Example  138.N-ethyl-N- Isoamylaminocarbonyloxymethyl  (1R, 5S, 6S) -6-((1R) -1-hi De Oxyethyl) -2-[[(Z) -2- (4- Hydroxymethyl -Thiazol-5-yl) Eten -1 day] Thio ] -1-methyl-1- Kabafen -2-m-3- Carboxylate

a) chloromethyl N-ethyl-N-isoamylcarbamate

In the same manner as in Example 125-a), 207 mg of chloromethyl N-ethyl-N-isoamylcarbamate was obtained from 228 mg of N-ethyl-N-isoamylamine and 0.089 ml of chloromethyl chloroformate.

b) N-ethyl-N-isoamylaminocarbonyloxymethyl (1R, 5S, 6S) -6-((1R) -1-hydroxyethyl) -2-[[(Z) -2- (4- Hydroxymethylthiazol-5-yl) ethen-1-yl] thio] -1-methyl-1-carbafen-2-m-3-carboxylate

In the same manner as in Example 125-b), 202 mg of chloromethyl N-ethyl-N-isoamylcarbamate and sodium (1R, 5S, 6S) -6-((1R) -1-hydroxyethyl) -2- From 328 mg [[(Z) -2- (4-hydroxymethylthiazol-5-yl) ethen-1-yl] thio] -1-methyl-1-carbafen-2-m-3-carboxylate 213 mg of the title compound were obtained.

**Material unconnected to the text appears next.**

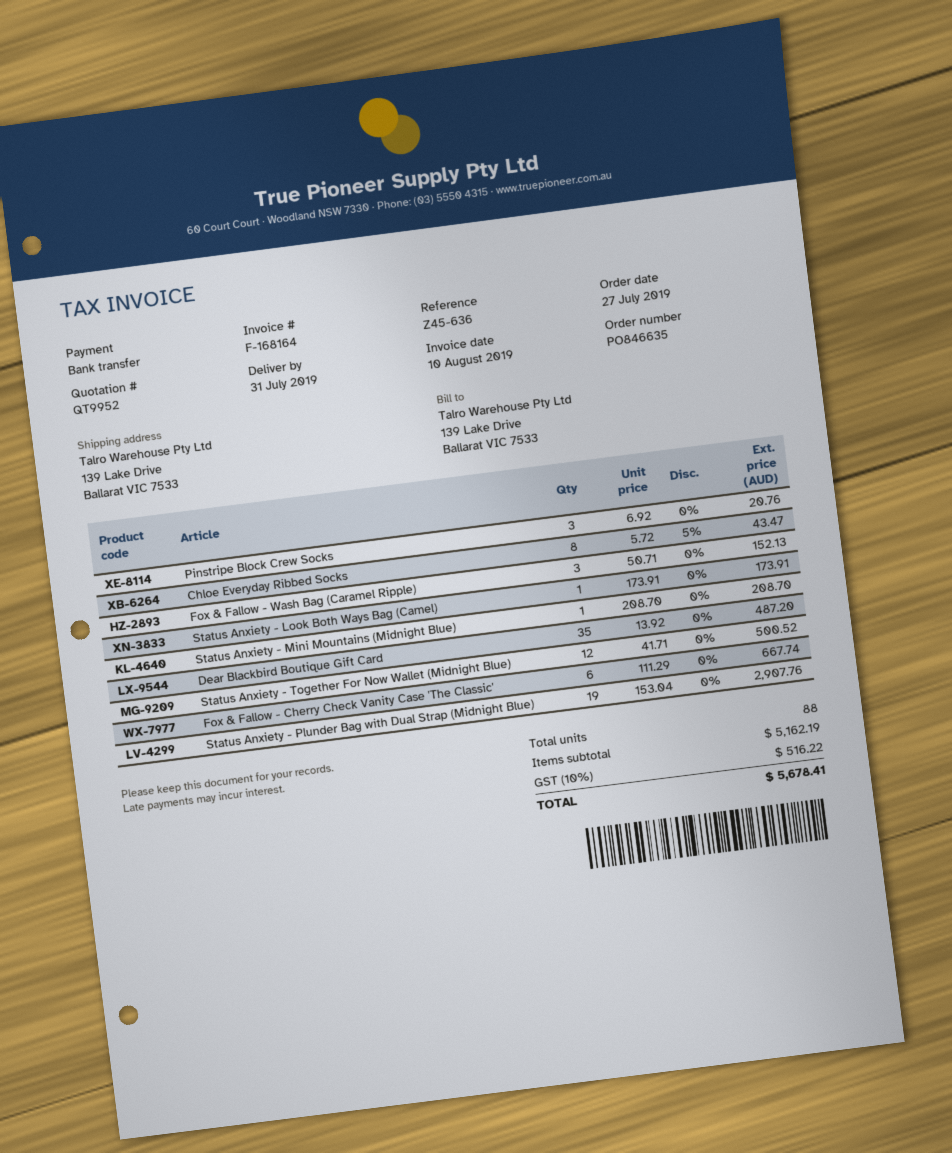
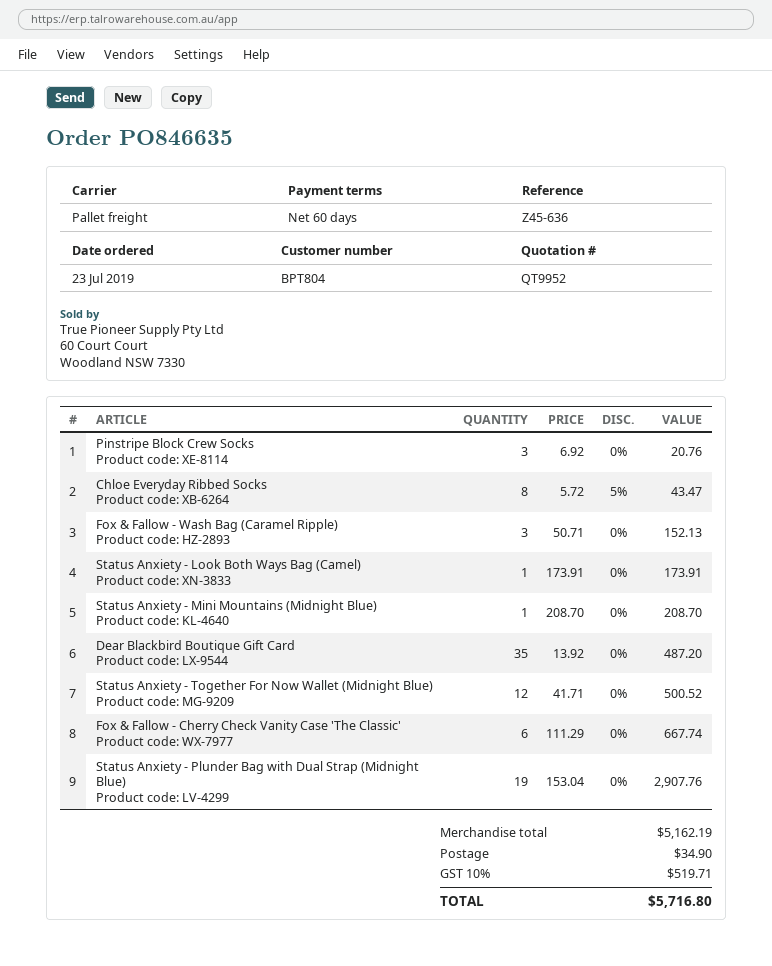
order date: 2019-07-27 -> 2019-07-23
shipping: none -> 34.90
tax: 10% = 516.22 -> 10% = 519.71
total: 5678.41 -> 5716.80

Example  139. (5- Bromothiazole -4-yl) methanol

29.4 g of calcium chloride dihydrate, 11.80 g of ethyl-5-bromothiazole-4-carboxylate, and 30 ml of THF were sequentially added to 60 ml of water, followed by stirring. After adjusting the temperature of the reaction liquid to 0-2 degreeC, 3.78 g of sodium borohydride was thrown in at 5 degrees C or less of reaction liquid temperature. After stirring for 2 hours at the temperature of the reaction liquid 2-7 degreeC, 22 ml of acetone and 20 ml of 5N hydrochloric acid were sequentially added at the temperature of 7 degrees C or less of reaction liquid. After 30 minutes of stirring at the same temperature, the mixture was adjusted to pH 5 with 5N aqueous sodium hydroxide solution. The reaction mixture was extracted with 120 ml of ethyl acetate, and the separated aqueous layer was extracted with 120 ml of ethyl acetate to combine the organic layers. The organic layer was washed sequentially with 60 ml of 5% sodium bicarbonate, 30 ml of 5% sodium bicarbonate, and 30 ml of 20% brine, the aqueous layers were combined, extracted with 120 ml of ethyl acetate, and the organic layers were combined. 7.64 g of (5-bromothiazol-4-yl) methanol was obtained by drying an organic layer with anhydrous magnesium sulfate, filtration, distilling a solvent off and removing the obtained solid.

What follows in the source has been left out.